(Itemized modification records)
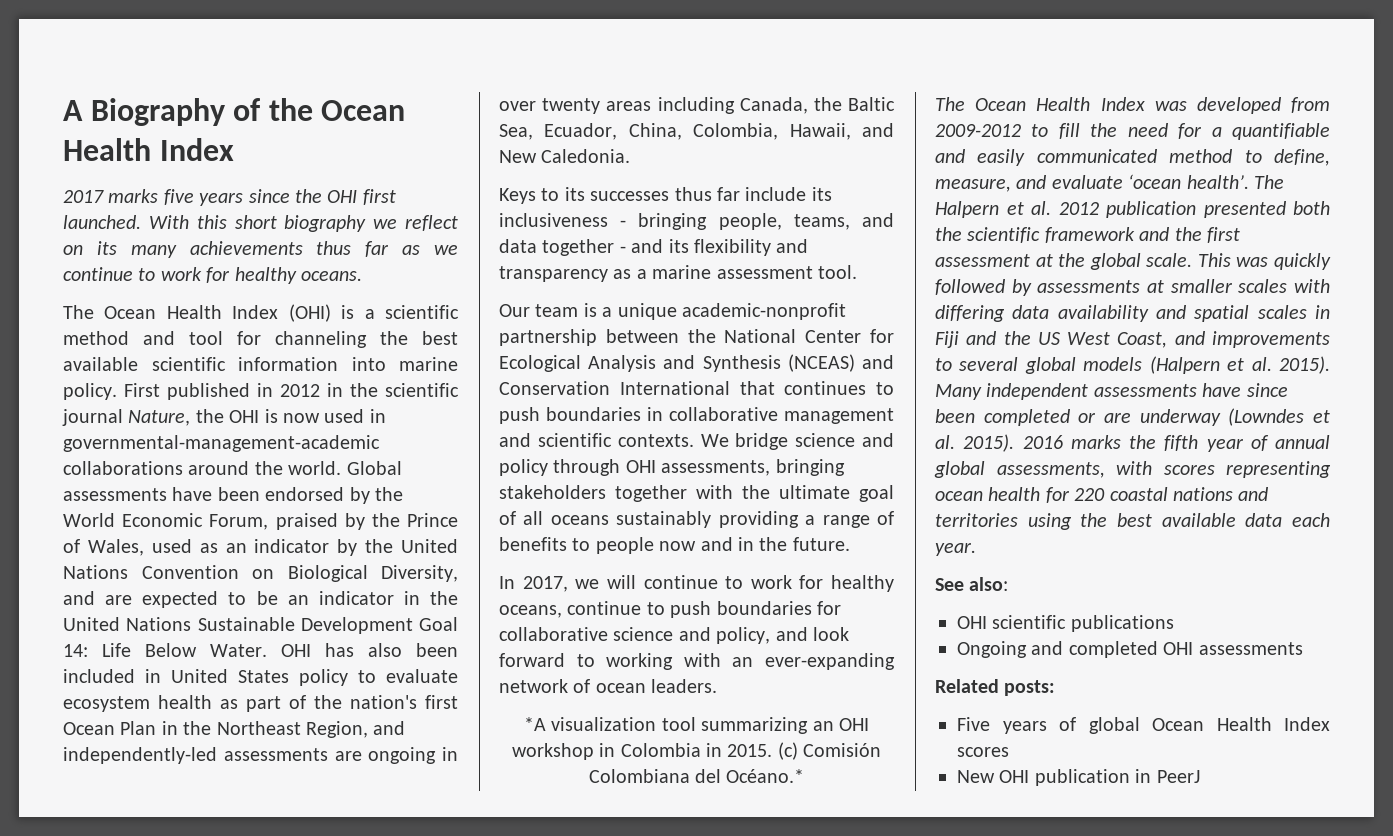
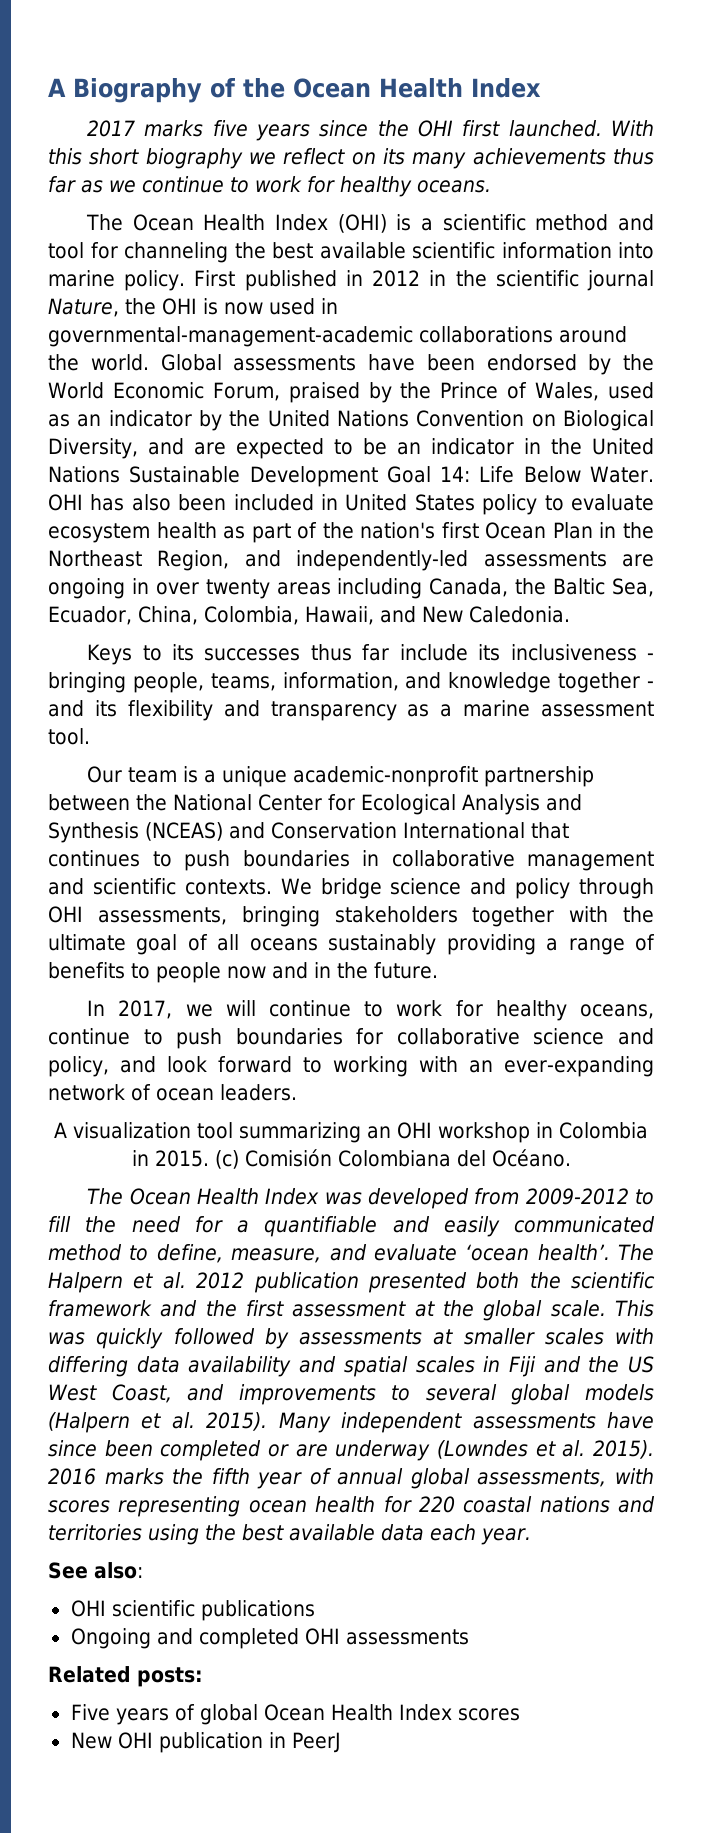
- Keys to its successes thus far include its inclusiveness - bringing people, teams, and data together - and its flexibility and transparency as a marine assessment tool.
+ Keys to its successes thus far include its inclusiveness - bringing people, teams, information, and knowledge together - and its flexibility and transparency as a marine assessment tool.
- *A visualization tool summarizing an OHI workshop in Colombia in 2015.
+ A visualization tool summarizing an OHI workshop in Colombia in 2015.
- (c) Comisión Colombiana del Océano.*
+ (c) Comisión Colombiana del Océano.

→ **TO DO**
The data should be printed again unchanged; leave its pictures out.

→ **RESPONSE AREA**
- Keys to its successes thus far include its inclusiveness - bringing people, teams, and data together - and its flexibility and transparency as a marine assessment tool.
+ Keys to its successes thus far include its inclusiveness - bringing people, teams, information, and knowledge together - and its flexibility and transparency as a marine assessment tool.
- *A visualization tool summarizing an OHI workshop in Colombia in 2015.
+ A visualization tool summarizing an OHI workshop in Colombia in 2015.
- (c) Comisión Colombiana del Océano.*
+ (c) Comisión Colombiana del Océano.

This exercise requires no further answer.